Marsel Çaka

Personal information
- Full name: Marsel Çaka
- Date of birth: 31 March 1995 (age 29)
- Place of birth: Tirana, Albania
- Position(s): Goalkeeper

Team information
- Current team: FC Salzweg
- Number: 1

Youth career
- 2007–2013: KF Tirana

Senior career*
- Years: Team / Apps / (Gls)
- 2013–2017: Tirana / 22 / (0)
- 2014–2016: Tirana B / 13 / (0)
- 2015: → Kamza (loan) / 0 / (0)
- 2016–2017: → Dinamo (loan) / 3 / (0)
- 2017–2018: FC Frittlingen / 0 / (0)
- 2018–2019: Union Gurten / 0 / (0)
- 2019–2020: FC Wels / 17 / (0)
- 2020–2023: 1. FC Passau / 26 / (0)
- 2023–: FC Salzweg / 12 / (0)

International career
- 2013–2014: Albania U19 / 2 / (0)
- 2013–2015: Albania U21 / 1 / (0)

= Marsel Çaka =

Albanian footballer

Marsel Çaka (born 31 March 1995) is an Albanian footballer who currently plays as a goalkeeper for FC Salzweg.

==Club career==
Çaka is a product of the KF Tirana academy which he joined as a child, before being promoted to the senior team in January 2013 where he featured in 5 league games in the 2012–13 season. He became the club's first choice goalkeeper for the first half of the 2013–14 season at the age of just 18. The return of veteran goalkeeper Ilion Lika meant that Çaka became the second choice goalkeeper.
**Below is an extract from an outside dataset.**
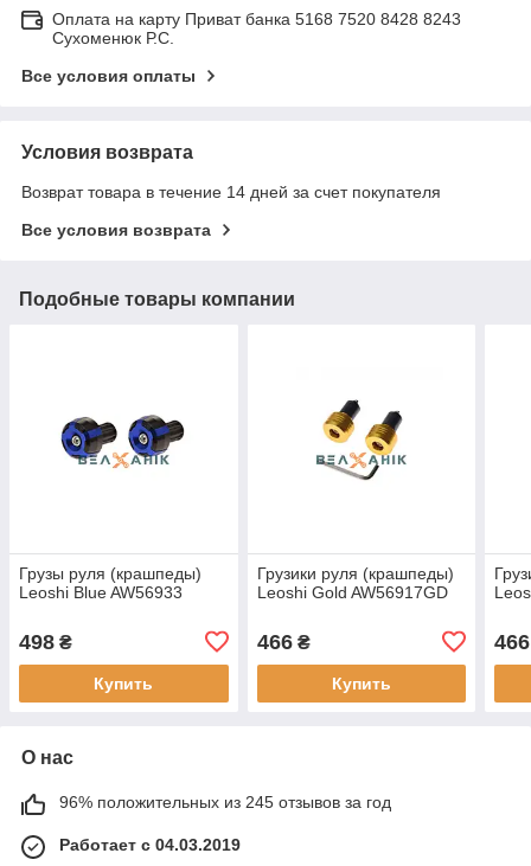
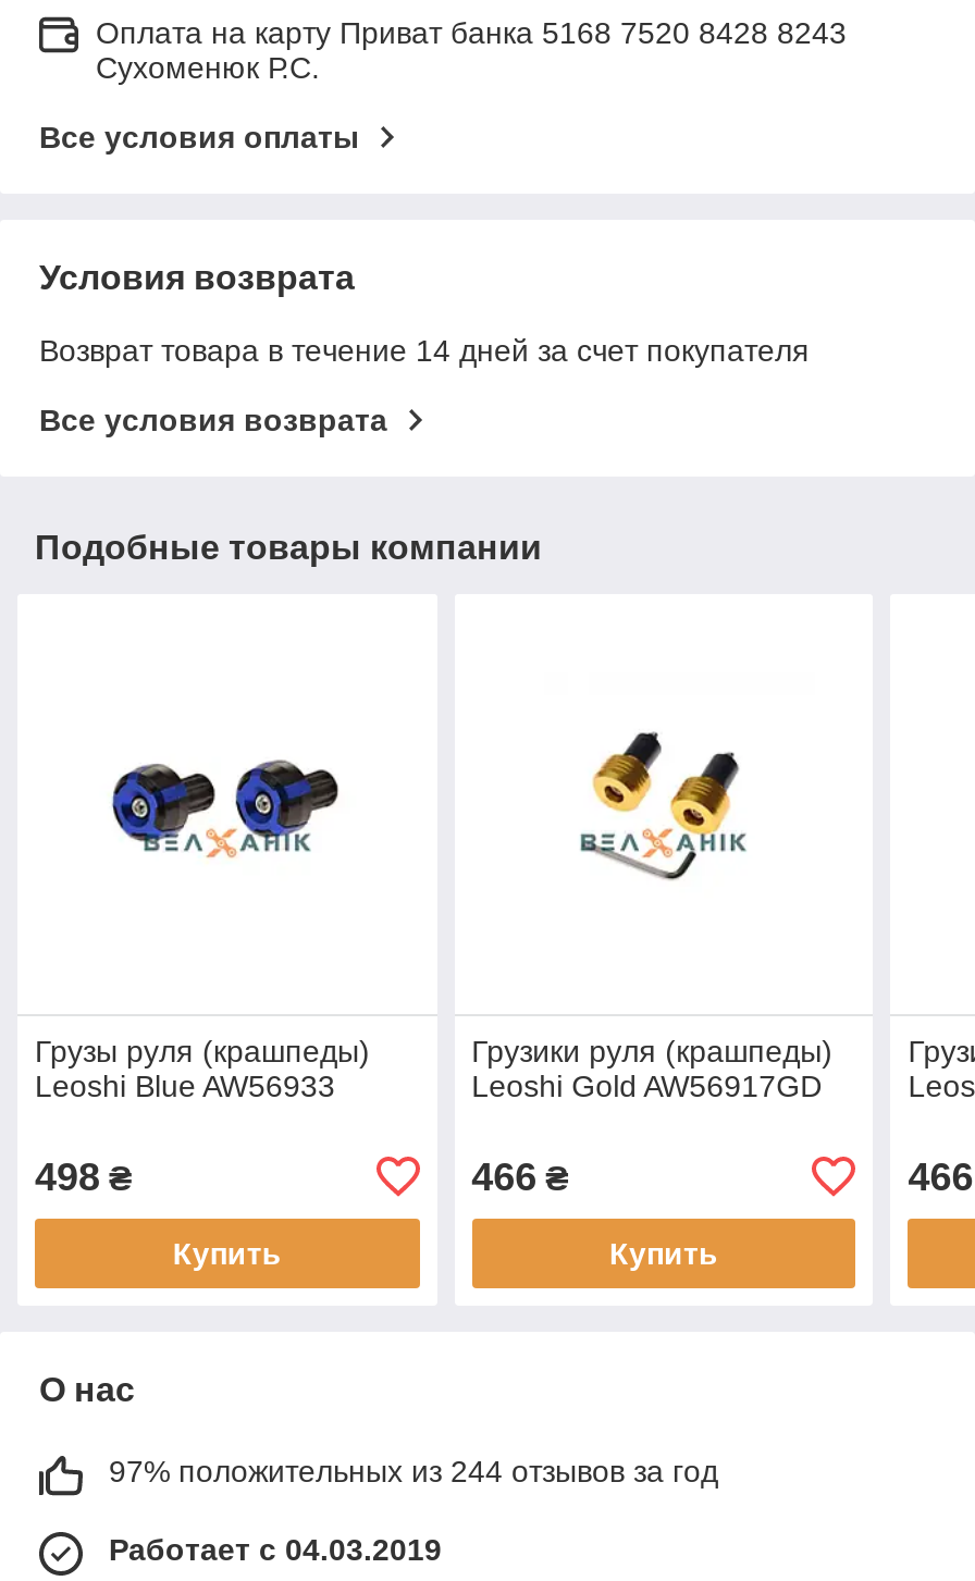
[59,792,391,811] 96% положительных из 245 отзывов за год -> [109,1453,718,1488] 97% положительных из 244 отзывов за год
On 9 September, Çaka signed a long time contract with the club and was immediately loaned to Albanian First Division side Kamza for the rest of the season.

==International career==
===Under-19===
Çaka was part of the Albania U19 team selected for the 2013 Mediterranean Games in Mersin, Turkey. He featured in the last game of the tournament against Italy, coming on as a 44th-minute substitute for Aldo Teqja in the 3–1 loss for the seventh place, meaning Albania finished in last place in the tournament.

He made his international debut for Albania U19 in a 5-1 friendly win over Montenegro.

===Under-21===
He received his first call up to the Albania under-21 national team in November 2013 for a European Under-21 Championship qualifier against Hungary on 14 November. He was an unused substitute in the 2–0 away win, as he was an understudy to first choice goalkeeper Aldo Teqja. He was called up to a friendly tournament held in Dubai in December 2014 where he made his debut, coming off the bench in the final game of the three game tournament against United Arab Emirates U23.